(Modification records)
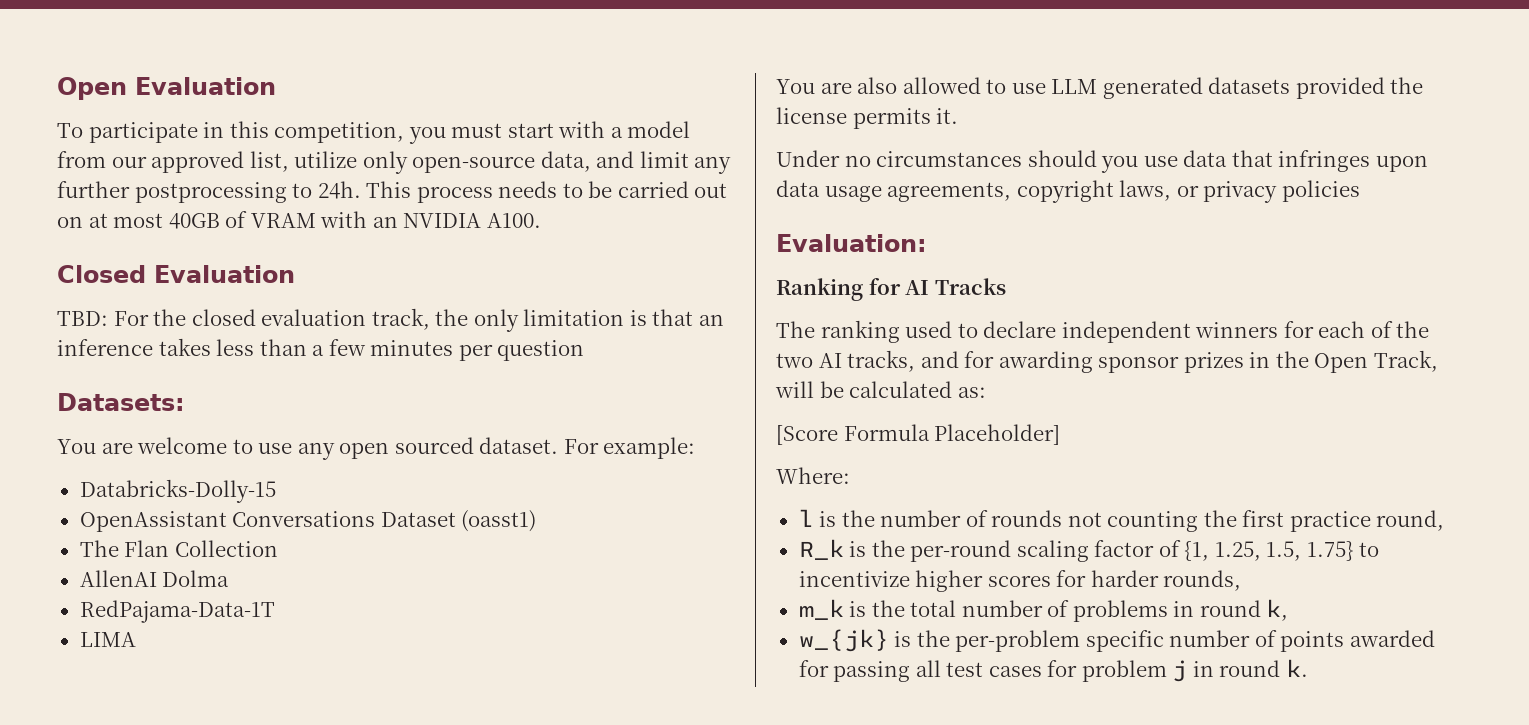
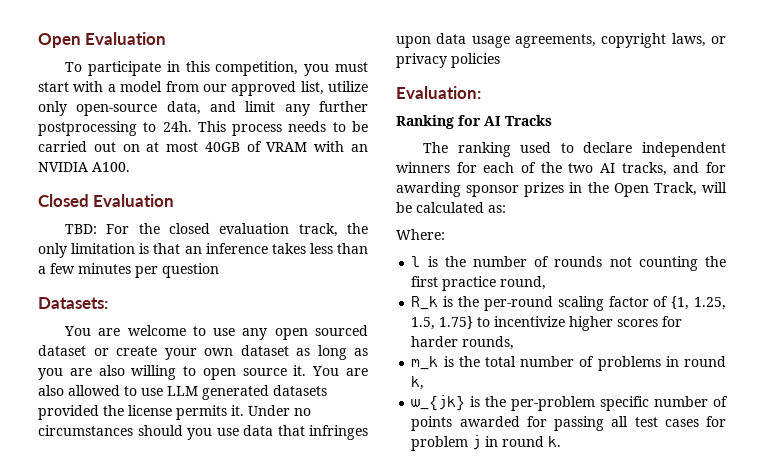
- You are welcome to use any open sourced dataset. For example:
- Databricks-Dolly-15
- OpenAssistant Conversations Dataset (oasst1)
- The Flan Collection
- AllenAI Dolma
- RedPajama-Data-1T
- LIMA
- You are also allowed to use LLM generated datasets provided the license permits it.
- Under no circumstances should you use data that infringes upon data usage agreements, copyright laws, or privacy policies
+ You are welcome to use any open sourced dataset or create your own dataset as long as you are also willing to open source it. You are also allowed to use LLM generated datasets provided the license permits it. Under no circumstances should you use data that infringes upon data usage agreements, copyright laws, or privacy policies
- [Score Formula Placeholder]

_Problem details_:
Each of the entries above must be copied exactly, but the pictures stay out.

_Answer section_:
- You are welcome to use any open sourced dataset. For example:
- Databricks-Dolly-15
- OpenAssistant Conversations Dataset (oasst1)
- The Flan Collection
- AllenAI Dolma
- RedPajama-Data-1T
- LIMA
- You are also allowed to use LLM generated datasets provided the license permits it.
- Under no circumstances should you use data that infringes upon data usage agreements, copyright laws, or privacy policies
+ You are welcome to use any open sourced dataset or create your own dataset as long as you are also willing to open source it. You are also allowed to use LLM generated datasets provided the license permits it. Under no circumstances should you use data that infringes upon data usage agreements, copyright laws, or privacy policies
- [Score Formula Placeholder]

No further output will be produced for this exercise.